Code review helps you
It doesn’t matter how good of a programmer you are, someday you’ll make a mistake. Making sure your code is reviewed by a peer before it ships is just one of several safeguards you should have in place to prevent broken code from making it into production.
Once upon a time, I worked with a polyglot development team. I loved it because I had the ability to work across a variety of programming languages. Unfortunately, the rest of the team was not as interested in looking at the languages and frameworks I used as I was. Often I’d ship an accidental bug (usually a typo that still compiled), and we’d break something on the server. I’d look back to the logs to see who reviewed my code and follow up directly – the conversation was always the same:
“Hey, we shipped broken code today.”
“Yeah, apparently you had a bug,”
“According to the scrum board, you did the code review before I shipped. Did you miss it?”
“Dude, you know I can’t read your code. I just see your name on the ticket and assume it’s good.”
I like to think I’m capable of writing perfect code, but I know I’m not. Having code reviewed – frequently – by others on the team helps me to find where my code is nonsensical (so I’ll add documentation), too clever (so I’ll refactor), or just plain broken (so I’ll rewrite it to actually do the job it’s supposed to).
It helps the team
No one likes to have their code reviewed; not the senior lead, not the junior new hire. But it’s a task that helps strengthen the team all around.
If your code is miles above what the rest of the team can write, code review will help you refactor and document to make things more attainable for other developers. It also provides you the opportunity to teach other members of your team a new trick or two with code.

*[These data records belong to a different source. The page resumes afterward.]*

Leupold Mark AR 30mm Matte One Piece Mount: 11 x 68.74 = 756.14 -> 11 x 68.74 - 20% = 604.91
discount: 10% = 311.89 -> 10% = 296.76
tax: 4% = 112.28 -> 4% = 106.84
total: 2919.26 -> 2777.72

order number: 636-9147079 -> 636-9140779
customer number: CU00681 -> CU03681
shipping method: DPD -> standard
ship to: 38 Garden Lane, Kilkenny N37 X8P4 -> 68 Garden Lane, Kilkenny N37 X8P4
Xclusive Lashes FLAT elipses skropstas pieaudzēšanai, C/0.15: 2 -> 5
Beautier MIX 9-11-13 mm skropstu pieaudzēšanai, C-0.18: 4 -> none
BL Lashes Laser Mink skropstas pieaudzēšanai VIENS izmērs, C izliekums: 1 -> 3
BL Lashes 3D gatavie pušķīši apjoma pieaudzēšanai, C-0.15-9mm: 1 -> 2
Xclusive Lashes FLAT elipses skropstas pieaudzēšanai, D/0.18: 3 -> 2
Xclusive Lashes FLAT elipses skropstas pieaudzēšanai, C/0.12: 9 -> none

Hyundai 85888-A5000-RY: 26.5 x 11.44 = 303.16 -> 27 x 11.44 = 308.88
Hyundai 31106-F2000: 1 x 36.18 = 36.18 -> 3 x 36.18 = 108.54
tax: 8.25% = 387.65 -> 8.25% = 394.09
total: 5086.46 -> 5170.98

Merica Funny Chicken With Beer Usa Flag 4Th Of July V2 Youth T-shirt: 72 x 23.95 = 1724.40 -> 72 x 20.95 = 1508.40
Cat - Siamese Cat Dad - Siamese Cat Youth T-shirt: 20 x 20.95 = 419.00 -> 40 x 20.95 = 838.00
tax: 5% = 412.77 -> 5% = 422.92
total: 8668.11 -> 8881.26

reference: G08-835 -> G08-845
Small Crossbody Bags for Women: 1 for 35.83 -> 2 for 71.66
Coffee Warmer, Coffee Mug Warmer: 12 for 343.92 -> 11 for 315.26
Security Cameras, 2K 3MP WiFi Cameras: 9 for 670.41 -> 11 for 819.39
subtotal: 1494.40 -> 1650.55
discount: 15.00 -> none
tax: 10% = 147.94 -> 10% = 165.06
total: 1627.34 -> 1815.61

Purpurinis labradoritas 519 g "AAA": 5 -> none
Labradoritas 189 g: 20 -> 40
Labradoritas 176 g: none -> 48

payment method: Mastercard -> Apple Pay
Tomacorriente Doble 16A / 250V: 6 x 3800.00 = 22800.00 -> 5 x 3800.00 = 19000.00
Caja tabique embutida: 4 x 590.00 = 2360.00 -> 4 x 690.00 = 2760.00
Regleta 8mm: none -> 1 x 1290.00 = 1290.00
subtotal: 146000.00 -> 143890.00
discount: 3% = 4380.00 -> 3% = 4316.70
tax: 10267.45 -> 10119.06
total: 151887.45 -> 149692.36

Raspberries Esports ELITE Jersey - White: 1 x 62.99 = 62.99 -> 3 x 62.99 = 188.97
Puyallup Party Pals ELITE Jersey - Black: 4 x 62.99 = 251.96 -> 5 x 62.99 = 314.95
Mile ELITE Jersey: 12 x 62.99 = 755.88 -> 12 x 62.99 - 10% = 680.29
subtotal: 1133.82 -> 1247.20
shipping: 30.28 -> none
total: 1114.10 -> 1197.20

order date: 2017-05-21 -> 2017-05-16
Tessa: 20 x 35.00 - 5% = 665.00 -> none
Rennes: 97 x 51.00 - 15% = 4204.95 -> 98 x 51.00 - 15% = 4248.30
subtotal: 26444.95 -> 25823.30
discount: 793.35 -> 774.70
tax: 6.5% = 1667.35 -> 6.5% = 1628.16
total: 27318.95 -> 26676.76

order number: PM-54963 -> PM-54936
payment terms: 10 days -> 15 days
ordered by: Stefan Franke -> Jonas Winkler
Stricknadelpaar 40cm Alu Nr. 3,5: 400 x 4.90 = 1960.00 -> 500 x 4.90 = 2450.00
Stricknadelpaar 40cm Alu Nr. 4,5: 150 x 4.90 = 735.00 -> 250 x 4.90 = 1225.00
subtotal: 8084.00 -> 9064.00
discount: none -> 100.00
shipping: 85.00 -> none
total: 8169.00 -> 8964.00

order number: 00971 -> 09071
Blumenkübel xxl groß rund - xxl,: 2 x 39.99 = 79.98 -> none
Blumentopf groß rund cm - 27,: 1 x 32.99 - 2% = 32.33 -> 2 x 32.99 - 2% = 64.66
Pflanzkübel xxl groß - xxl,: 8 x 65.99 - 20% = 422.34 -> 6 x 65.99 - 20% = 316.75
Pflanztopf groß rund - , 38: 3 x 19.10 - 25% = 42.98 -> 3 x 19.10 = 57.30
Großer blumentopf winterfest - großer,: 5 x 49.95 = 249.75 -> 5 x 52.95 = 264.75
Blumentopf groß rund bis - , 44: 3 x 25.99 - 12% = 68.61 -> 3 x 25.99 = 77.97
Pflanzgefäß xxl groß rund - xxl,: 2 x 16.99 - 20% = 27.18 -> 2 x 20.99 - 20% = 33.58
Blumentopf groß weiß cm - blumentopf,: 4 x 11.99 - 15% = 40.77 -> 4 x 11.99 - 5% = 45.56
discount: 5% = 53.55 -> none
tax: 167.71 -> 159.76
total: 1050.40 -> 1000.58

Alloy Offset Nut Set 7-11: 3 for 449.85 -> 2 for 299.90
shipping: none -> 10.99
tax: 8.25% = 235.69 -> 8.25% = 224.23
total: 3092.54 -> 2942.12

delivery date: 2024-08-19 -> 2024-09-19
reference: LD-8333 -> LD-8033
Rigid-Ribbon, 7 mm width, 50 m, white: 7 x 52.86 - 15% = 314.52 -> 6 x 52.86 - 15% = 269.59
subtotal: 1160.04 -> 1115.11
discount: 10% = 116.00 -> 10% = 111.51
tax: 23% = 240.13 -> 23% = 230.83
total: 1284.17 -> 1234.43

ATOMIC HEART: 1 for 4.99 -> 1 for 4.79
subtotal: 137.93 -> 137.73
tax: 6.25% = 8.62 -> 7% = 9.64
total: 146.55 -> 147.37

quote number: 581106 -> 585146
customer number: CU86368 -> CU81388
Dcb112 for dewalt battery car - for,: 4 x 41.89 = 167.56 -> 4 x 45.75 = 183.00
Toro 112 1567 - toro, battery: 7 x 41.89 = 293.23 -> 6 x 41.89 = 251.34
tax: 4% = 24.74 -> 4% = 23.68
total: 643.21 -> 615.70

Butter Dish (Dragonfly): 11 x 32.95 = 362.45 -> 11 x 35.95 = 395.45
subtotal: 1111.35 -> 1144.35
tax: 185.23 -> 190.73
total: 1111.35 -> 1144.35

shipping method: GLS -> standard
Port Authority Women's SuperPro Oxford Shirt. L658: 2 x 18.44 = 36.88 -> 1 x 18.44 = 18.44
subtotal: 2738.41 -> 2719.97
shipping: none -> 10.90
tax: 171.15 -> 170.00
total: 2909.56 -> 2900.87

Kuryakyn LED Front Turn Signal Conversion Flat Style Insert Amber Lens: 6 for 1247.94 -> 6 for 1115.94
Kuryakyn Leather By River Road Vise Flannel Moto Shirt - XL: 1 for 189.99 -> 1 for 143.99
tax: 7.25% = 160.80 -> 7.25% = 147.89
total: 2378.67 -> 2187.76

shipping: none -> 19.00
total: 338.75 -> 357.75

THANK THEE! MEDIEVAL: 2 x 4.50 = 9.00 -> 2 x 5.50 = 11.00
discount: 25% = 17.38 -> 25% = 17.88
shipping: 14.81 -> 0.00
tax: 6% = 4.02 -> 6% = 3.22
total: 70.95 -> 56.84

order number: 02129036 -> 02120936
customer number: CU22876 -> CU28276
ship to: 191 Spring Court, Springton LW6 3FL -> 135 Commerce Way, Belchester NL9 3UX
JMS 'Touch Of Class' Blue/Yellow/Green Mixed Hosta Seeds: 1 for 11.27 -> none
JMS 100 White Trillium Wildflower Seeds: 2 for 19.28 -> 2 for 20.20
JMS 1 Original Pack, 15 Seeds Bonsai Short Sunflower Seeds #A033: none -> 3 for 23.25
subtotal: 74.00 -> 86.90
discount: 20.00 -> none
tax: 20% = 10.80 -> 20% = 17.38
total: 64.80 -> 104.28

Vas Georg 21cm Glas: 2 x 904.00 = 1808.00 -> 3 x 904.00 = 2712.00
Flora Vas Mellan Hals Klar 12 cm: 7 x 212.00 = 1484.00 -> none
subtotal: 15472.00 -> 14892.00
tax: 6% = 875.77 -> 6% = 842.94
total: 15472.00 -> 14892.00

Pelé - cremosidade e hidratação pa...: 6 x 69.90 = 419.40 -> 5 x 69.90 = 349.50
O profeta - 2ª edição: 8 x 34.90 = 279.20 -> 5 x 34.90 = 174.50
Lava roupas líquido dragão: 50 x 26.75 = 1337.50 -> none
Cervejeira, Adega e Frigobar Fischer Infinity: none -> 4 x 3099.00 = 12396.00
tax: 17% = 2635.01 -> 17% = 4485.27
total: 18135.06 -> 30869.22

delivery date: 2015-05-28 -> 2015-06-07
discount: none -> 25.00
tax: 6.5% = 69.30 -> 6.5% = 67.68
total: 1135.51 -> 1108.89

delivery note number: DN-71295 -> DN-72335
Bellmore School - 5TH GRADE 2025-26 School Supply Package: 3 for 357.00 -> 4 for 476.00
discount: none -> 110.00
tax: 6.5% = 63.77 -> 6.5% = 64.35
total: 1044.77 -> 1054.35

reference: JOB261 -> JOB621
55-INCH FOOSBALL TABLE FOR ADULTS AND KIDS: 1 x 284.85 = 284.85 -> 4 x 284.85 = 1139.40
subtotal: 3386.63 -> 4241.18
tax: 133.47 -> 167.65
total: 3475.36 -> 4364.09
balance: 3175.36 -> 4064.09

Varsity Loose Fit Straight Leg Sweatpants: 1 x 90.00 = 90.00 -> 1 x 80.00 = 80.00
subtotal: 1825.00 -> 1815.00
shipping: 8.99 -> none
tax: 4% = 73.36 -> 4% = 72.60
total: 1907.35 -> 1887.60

In the same vein as the previous story, I once shipped what turned out to be a too-clever fix to a database issue. It slipped through code review due to another “I see your name on the ticket and just hit approve” issue and launched to production.
Later that night I found myself explaining the patch to a colleague – I wanted some practical feedback on the approach and was still unsure it was the right way to go. They listened to my description, and immediately saw a flaw in my logic. It turned out my patch would irreparably damage the database at midnight (when a scheduled task was set to run my code).
A few panicked phone calls later and I had the change reverted. The developer who originally “reviewed” my code went back to take an actual look at things, saw what I did wrong, and further patched the mistake.
He then went on to release a separate application based on the same technique – an application I know is used on several very large websites. Reviewing my code not only helped improve the project, it also helped expand the capabilities of the team as a whole.
It’s the right thing to do
Code review is usually the nasty bottleneck keeping your code from deploying. It’s also a necessary bottleneck to ensure that it’s your code that deploys and not a catastrophic bug instead.
I insist that everyone on my team reviews code, and that everyone’s code goes through review before it hits the server. Two sets of eyes are always better than one.